TitleThe Bear House (#1)
Authors(s): Meaghan McIsaac
Publication Date: October 5, 2021
Edition: Hardcover, eBook, Audiobook; 368 pgs
PublisherHoliday House
SourceRockstar Book Tours
PurchaseAmazon - Kindle - Audible - B&N - BAM! - iBooks - Kobo - TBD - Bookshop.org
Disclaimer: I received a copy from the publisher as part of a blog tour in exchange for an honest review. My thoughts and opinions are my own.  Please note the purchase links above are affiliate links.

Tour Schedule

Week One
10/18/2021 - Rockstar Book Tours - Kickoff Post
10/18/2021 - Log Cabin Library - Excerpt
10/19/2021 - BookHounds YA - Excerpt
10/19/2021 - Kait Plus Books - Excerpt
10/20/2021 - The Bookwyrm's Den - Excerpt
10/21/2021 - Jazzy Book Reviews - Excerpt
10/21/2021 - Two Chicks on Books - Excerpt
10/22/2021 - Jaime's World - Review
10/22/2021 - Books a Plenty Book Reviews - Review

Week Two
10/25/2021 - Lifestyle of Me - Review
10/25/2021 - Rajiv's Reviews - Review
10/26/2021 - The Momma Spot - Review
10/26/2021 - Little Red Reads - Review
10/27/2021 - Two Points of Interest - Review
10/27/2021 - Books and Zebras  - Review
10/28/2021 - Eli to the nth - Review
10/28/2021 - The Reading Wordsmith - Review
10/29/2021 - History from a Woman’s Perspective  - Review

The Summary

In a gritty medieval world where the ruling houses are based on the constellations, betrayal, intrigue, and a king's murder force the royal sisters of the Bear House on the run!

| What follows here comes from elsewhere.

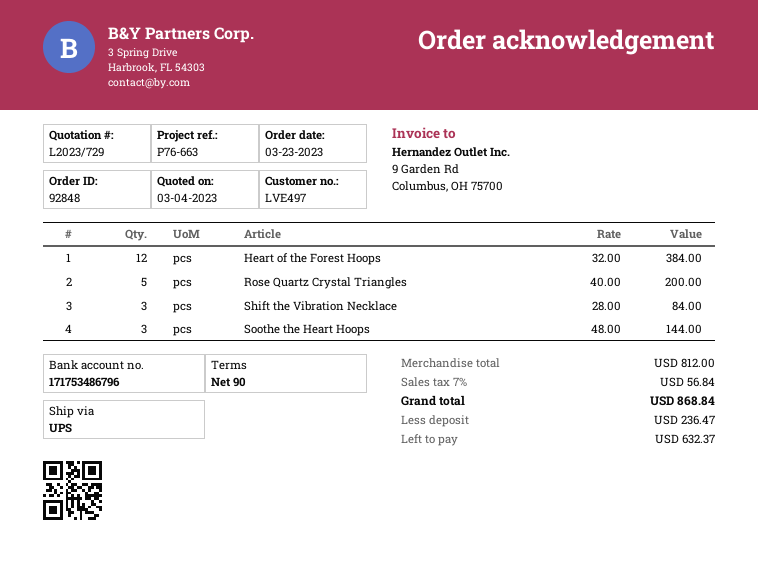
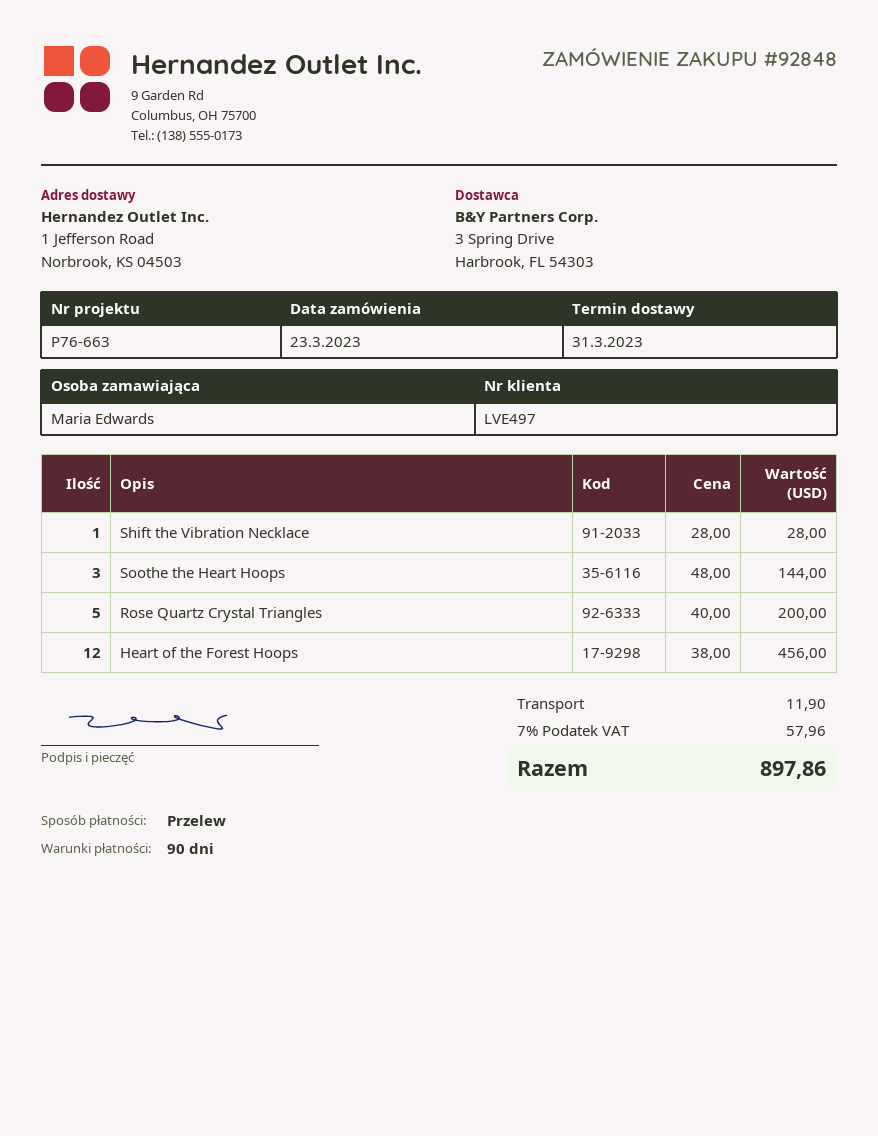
Heart of the Forest Hoops: 12 x 32.00 = 384.00 -> 12 x 38.00 = 456.00
Shift the Vibration Necklace: 3 x 28.00 = 84.00 -> 1 x 28.00 = 28.00
shipping: none -> 11.90
tax: 7% = 56.84 -> 7% = 57.96
total: 868.84 -> 897.86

Moody Aster and her spoiled sister Ursula are the daughters of Jasper Lourdes, Major of Bears and lord of all the realm. Rivals, both girls dream of becoming the Bear queen someday, although neither really deserve to, having no particular talent in... well, anything.

But when their Uncle Bram murders their father in a bid for the crown, the girls are forced onto the run, along with lowly Dev the Bearkeeper and the Lourdes's half-grown grizzly Alcor, symbol of their house. As a bitter struggle for the throne consumes the kingdom in civil war, the sisters must rely on Dev, the bear cub, and each other to survive--and find wells of courage, cunning, and skill they never knew they had.

"Weaves intrigue and adventure. . . . An epic, complex narrative."—Publishers Weekly
"The stellar worldbuilding is both expansive and accessible, and the action never falters. . . . Thrilling adventure set in an enchanting world makes this an easy pick for high fantasy fans."—Kirkus Reviews
My Review

The Bear House by Meaghan McIsaac was one of the best fantasies I have read this year!  I was immediately captivated by the story, and devoured the book in two days.  You find yourself in a lush, exciting, and harrowing adventure, one you never want to stop.  And while this book seems self-contained, which I miss in a lot of fantasies lately, it is actually book one of a series.  Which means I get to revisit this world and I am so excited about that!

This is some of the best worldbuilding I have gotten to read in a middle grade book.  The complexity and extent of the religious system/ruling system in this book is unique.  Based on constellations, this world is guided by the "On-High", the stars who are believed to have created High Beasts to protect and rule over the world, with the animals residing in separate kingdoms within the overall Highen.  The greatest of them all in the Bear Highen is the Hemoth Bear kingdom, or Tawnshire.  Within the Bear Highen are 7 other kingdoms: Whitlock (White Bear), Felisbrook (Lynx), Dracogart (Shadow Dragon), Twigate (Blue Giraffe), Roarque (Lion), and Hundford (Starhound).  But while these are all individual kingdoms, they are ruled by the Major, the one chosen by the Hemoth Bear to be its partner.  There is much more to it then this, but that is part of the enjoyment of the story. 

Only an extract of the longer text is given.